What Washington dubbed the Ho Chi Minh Trail (actually its official name was the Trường Sơn Strategic Supply Route) had ancient origins in the Annamite Mountains and jungles of Southeast Asia along the western border of what became SVN after the defeat of the French colonialists in 1954. It had long been a loosely connected network of primitive paths and trails through the wilderness trod only by aboriginal tribes inhabiting that sparsely populated, inhospitable area. Only in the late ‘40s during the long Vietnamese war for independence against the French did the network take on some semblance of a logistical trail system. The Viet Minh, the communist-nationalist guerrilla army created by Ho Chi Minh, used the system of trails as a clandestine route for moving fighters from the northern area of France’s Indochina colony to the Mekong Delta in the south below Saigon.
 
After ’54, the system fell into disuse, temporarily as it turned out. In ’59 the Communist Party of NVN decided to significantly support the ongoing low-level guerrilla insurgency against the government of SVN, and the Trail again saw military traffic. Because the early Trail involved climbing steep, heavily forested mountains and traversing rough jungle terrain, elephants were initially used to carry the heavy supplies. Eventually the preferred vehicle for transporting larger-caliber weapons, ammo, and foodstuffs became specially reinforced bicycles pushed, not ridden, by porters.
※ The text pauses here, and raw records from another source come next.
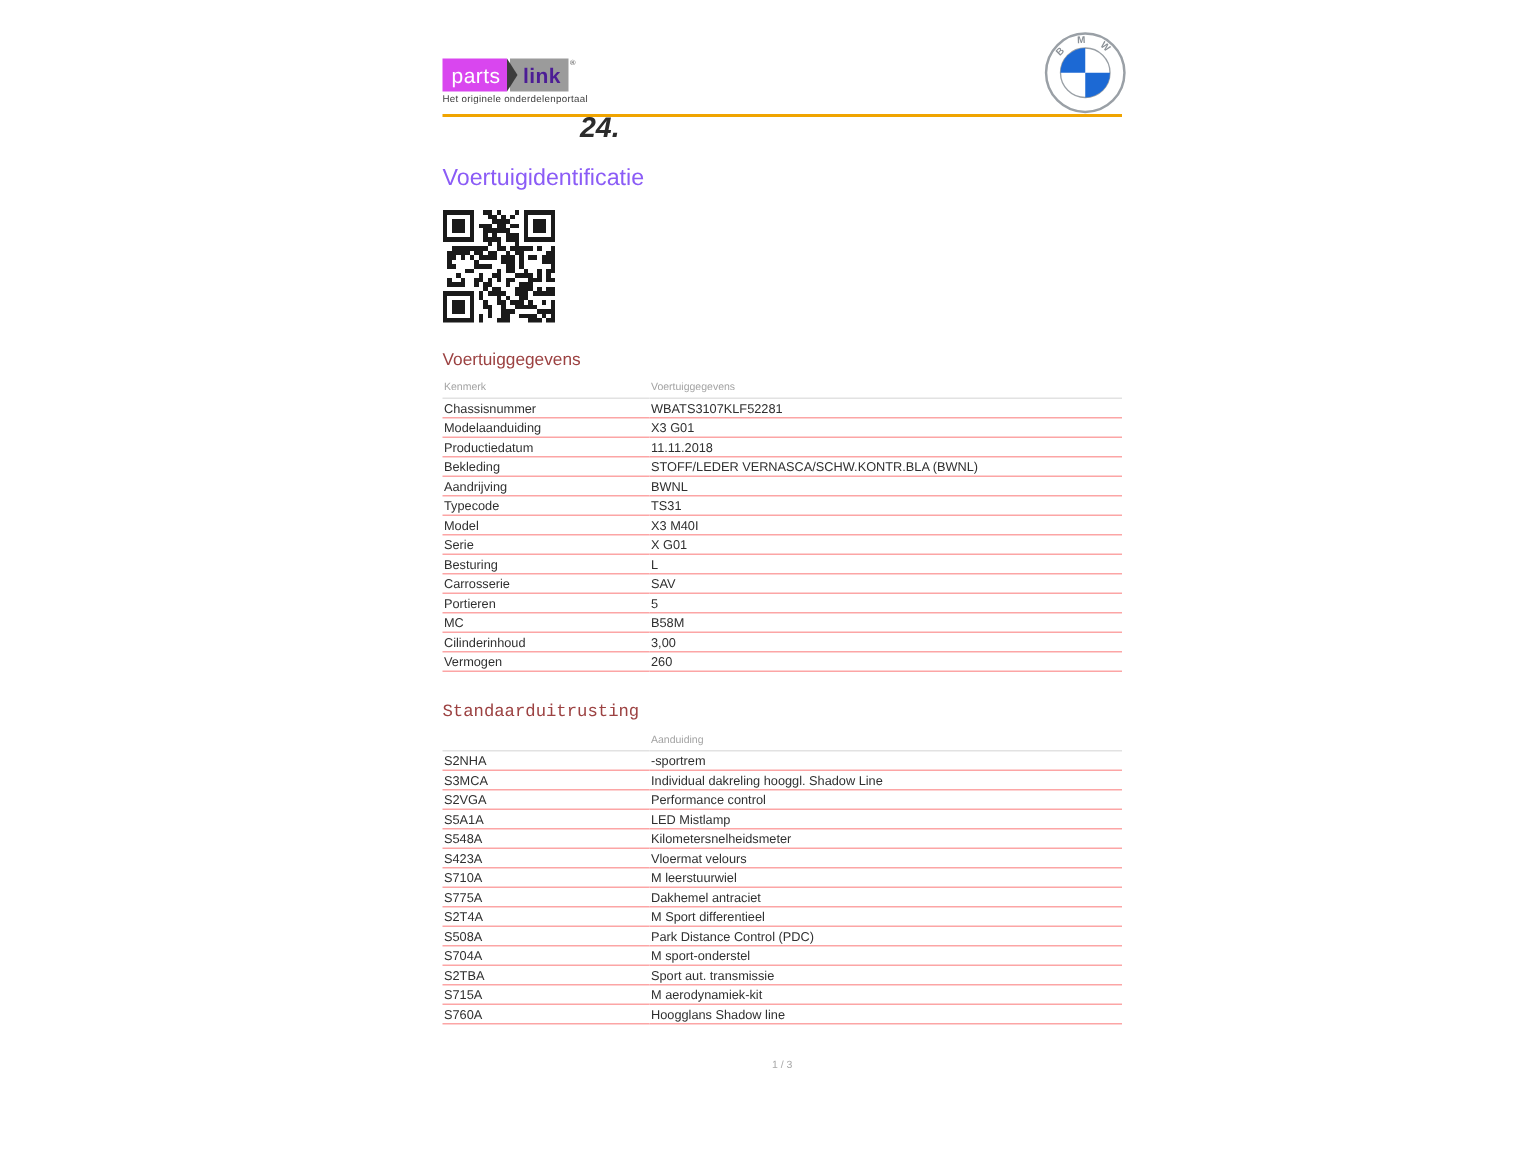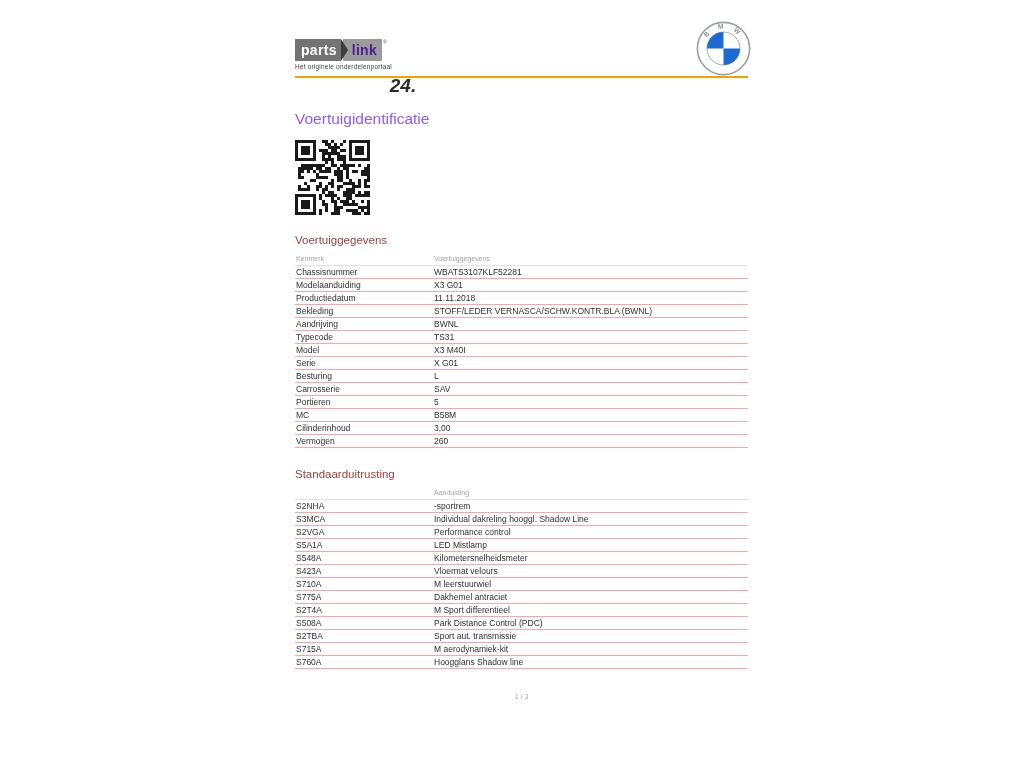"parts" .pl24-parts { background: #737373 -> #d946ef; font-weight: bold -> normal }
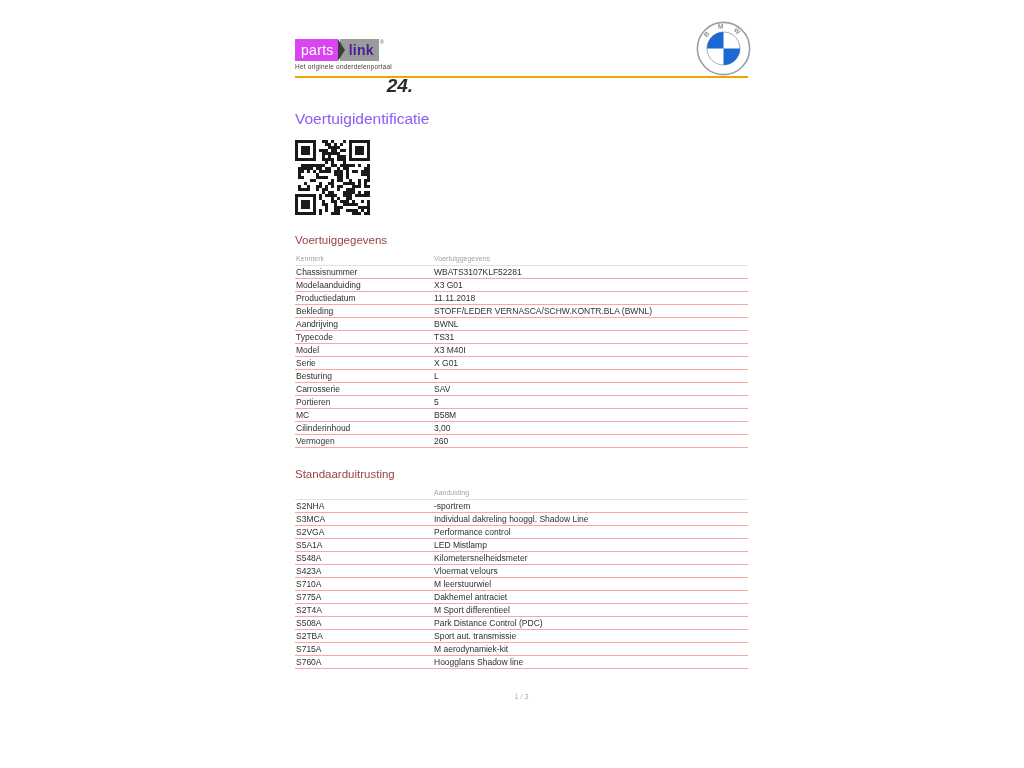"Standaarduitrusting" h2.section-title { font-family: none -> Liberation Mono, monospace }
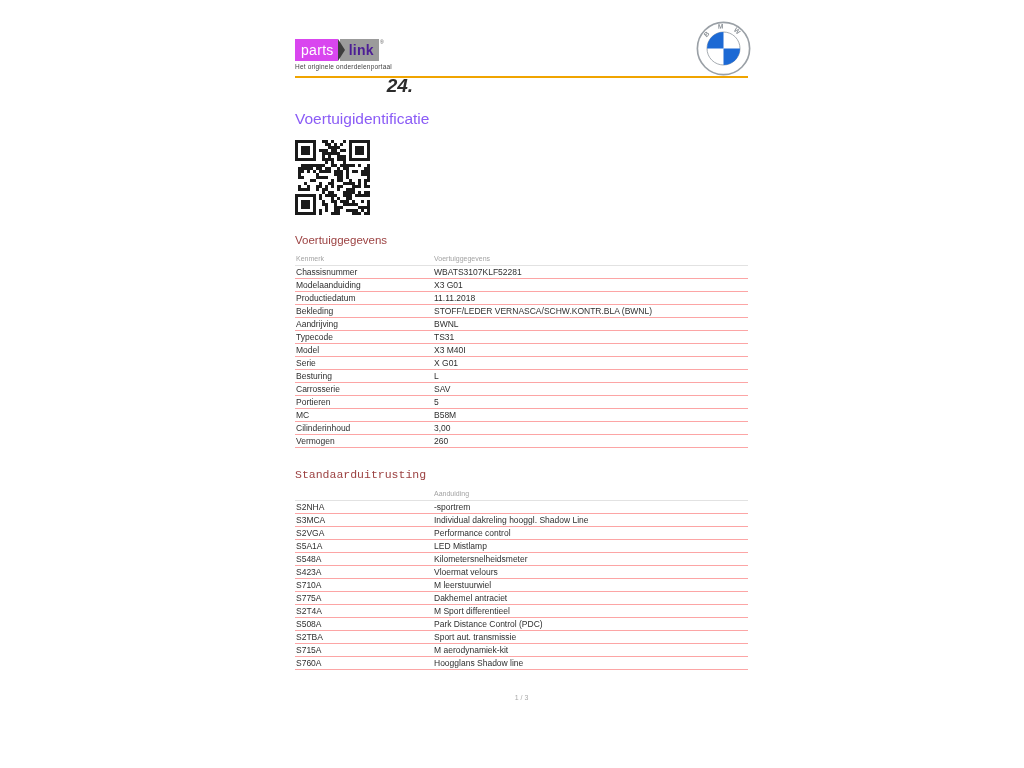"S704A" tr { html: none -> <tr> <td>S704A</td> <td>M sport-onderstel</td> </tr> }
Frames were strengthened, handlebars fixed with a long steering stick, and a pole for stabilizing the bike arose from the seat. Fully loaded, the bikes carried several hundred pounds.
 
 
Bike porters on the Ho Chi Minh Trail
 
After ’65 when the war escalated on both sides, the Trail was widened, and heavy duty Chinese army trucks replaced bikes. A truck-relay system was developed with designated individual sections of the Trail responsible for keeping their own fleets on the road. An underground pipeline was laid to provide fuel to the way stations along the Trail. Early on, Pentagon planners calculated that only as few as 20 truckloads of cargo a day, a fraction of the truck traffic on the Trail at any one time, had to get through for the NVN to meet its supply requirements in the south. By then the Trail had become a dual system – roads safe only at night for the trucks, while troops marched off-road by day, often having to cut trail as they went.
 
Throughout the Trail’s active service from ’59 to the fall of Saigon in ’75, North Vietnamese Army (NVA) troops moved along the route with heavy packs weighing as much as 85 lbs that contained food, clothes, and ammo for both the long journey and, ultimately, the SVN battlefields. To reach the Saigon-Mekong Delta region in ’64 by foot took five months.* Even later, after the system was considerably engineered and improved, the full trek still lasted as long as six weeks. To say that NVN’s ‘long march’ was arduous and tested the limits of human endurance would not be an exaggeration.
 
 
On the Trail through the mountains
 
Not all the NVA troops that moved as units were destined for the Mekong theater of operations. The Trail, which paralleled SVN’s border through Laos and Cambodia, had various ‘exits’, much like an American superhighway. The first exit was just below the Demilitarized Zone (DMZ) separating North and South Vietnam for units assigned to the Hue-Phu Bai sector, the area where brother Jeff Sharlet served in ’64. Although trail time was shorter for troops headed for that sector, they still had to climb over a rugged mountain range in northeast Laos to reach their destination.
 
While the Trail was NVN’s conduit for matching US troop levels in the south with NVA combat regiments and battalions, it was maintained by a separate command consisting of tens of thousands of engineering troops, anti-aircraft units, infantry for ground security, and huge numbers of young women volunteers assigned to roadwork – a highly dedicated and efficient combat support force stationed along the myriad byways and alternate routes of the 8000-mile road system.
 
 
The Trail and its ‘exits’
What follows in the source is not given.